Search the records for the string "vertical", then copy each line that has it.

▸ **Data for analysis**:
Content starts
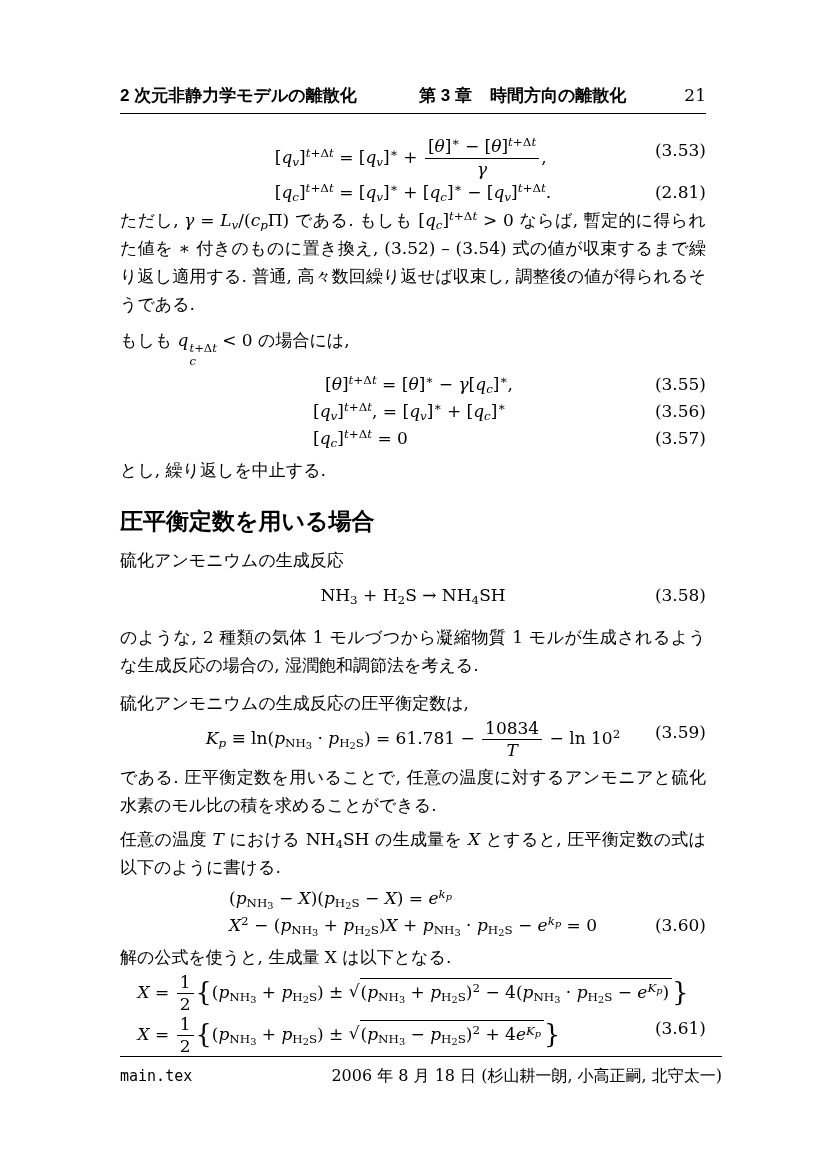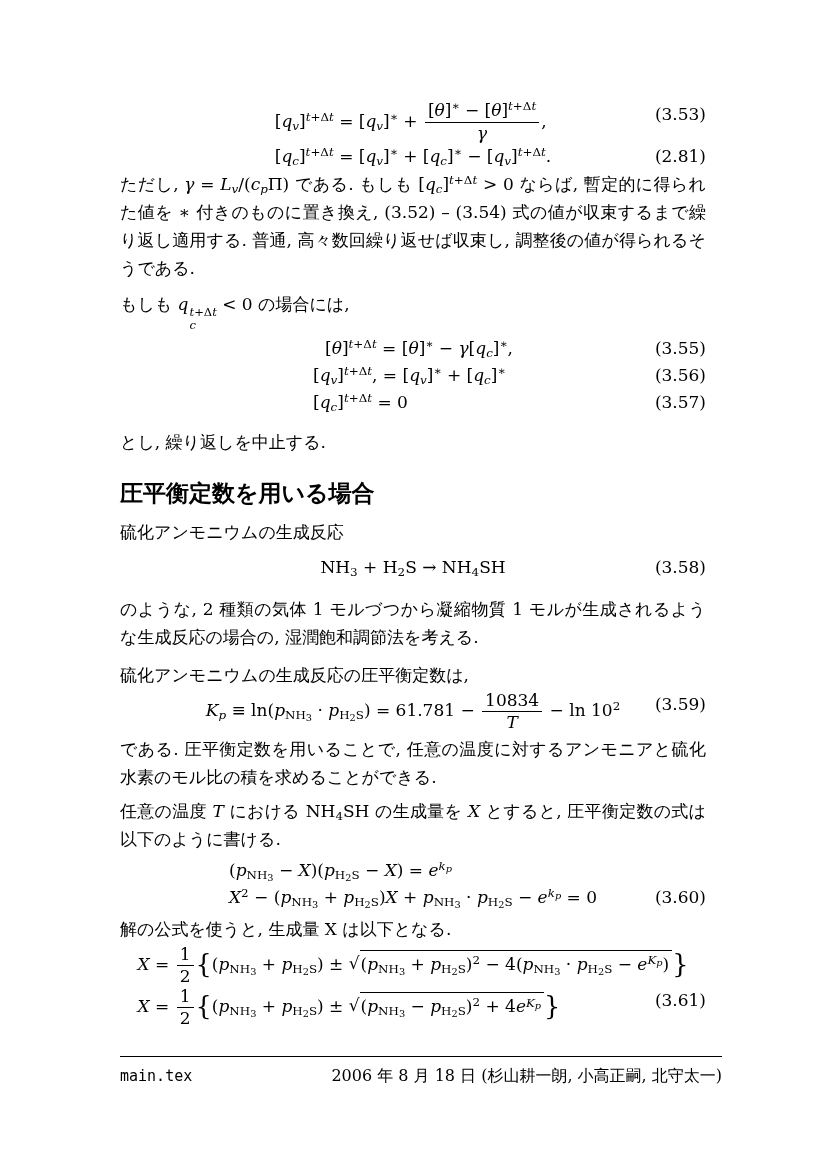--- a/index.html
+++ b/index.html
@@ -75,6 +75,14 @@
 
 <div class="content">
 
+  <div class="pageheader" id="hdr">
+    <span>2 次元非静力学モデルの離散化</span>
+    <span class="right">
+      <span class="chap">第 3 章</span>
+      <span>時間方向の離散化</span>
+      <span class="pgnum">21</span>
+    </span>
+  </div>
 
   <div class="eqblock" id="eqA">
     <div class="eqgroup">

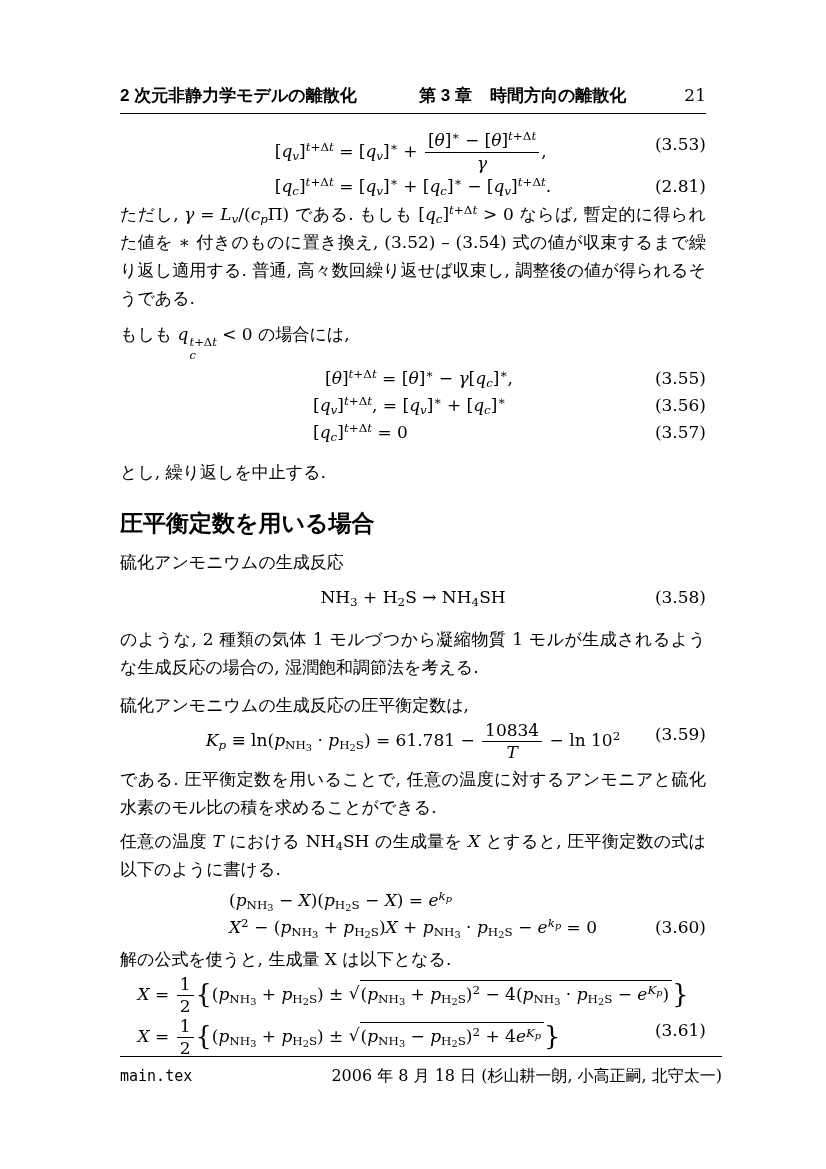--- a/index.html
+++ b/index.html
@@ -45,7 +45,7 @@
   .big{font-size:1.5em;vertical-align:-0.12em;}
   .ss{display:inline-flex;flex-direction:column;font-size:0.68em;line-height:1.05;vertical-align:-0.55em;text-align:left;padding-left:1px;}
   
-  #eqA{margin-top:17px;}
+  #eqA{margin-top:23px;}
   #p1{margin-top:0;}
   #pmoshi{margin-top:8px;}
   #eqB{margin-top:4px;}

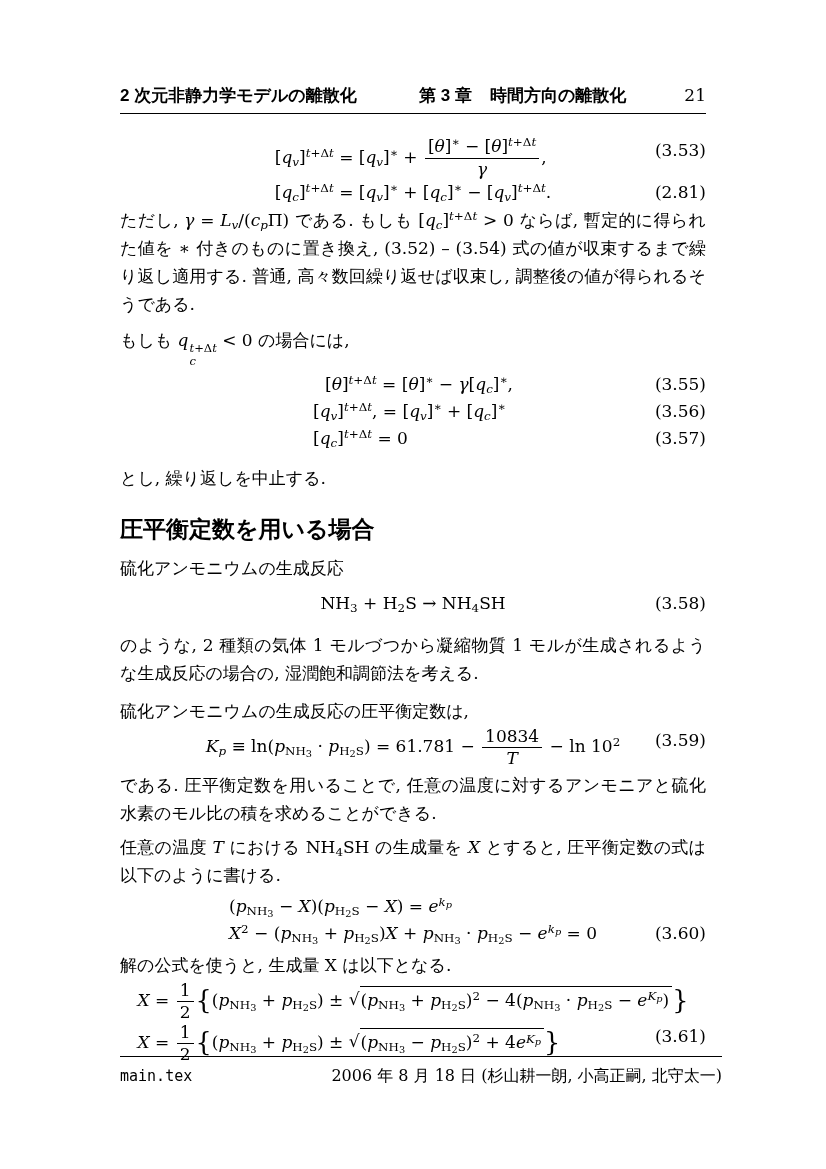--- a/index.html
+++ b/index.html
@@ -49,7 +49,7 @@
   #p1{margin-top:0;}
   #pmoshi{margin-top:8px;}
   #eqB{margin-top:4px;}
-  #ptoshi{margin-top:12px;}
+  #ptoshi{margin-top:4px;}
   #hsec{margin-top:24px;}
   #pr1{margin-top:12px;}
   #eq358{margin-top:8px;}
Content ends
▸ **Problem solution**:
   .big{font-size:1.5em;vertical-align:-0.12em;}
   .ss{display:inline-flex;flex-direction:column;font-size:0.68em;line-height:1.05;vertical-align:-0.55em;text-align:left;padding-left:1px;}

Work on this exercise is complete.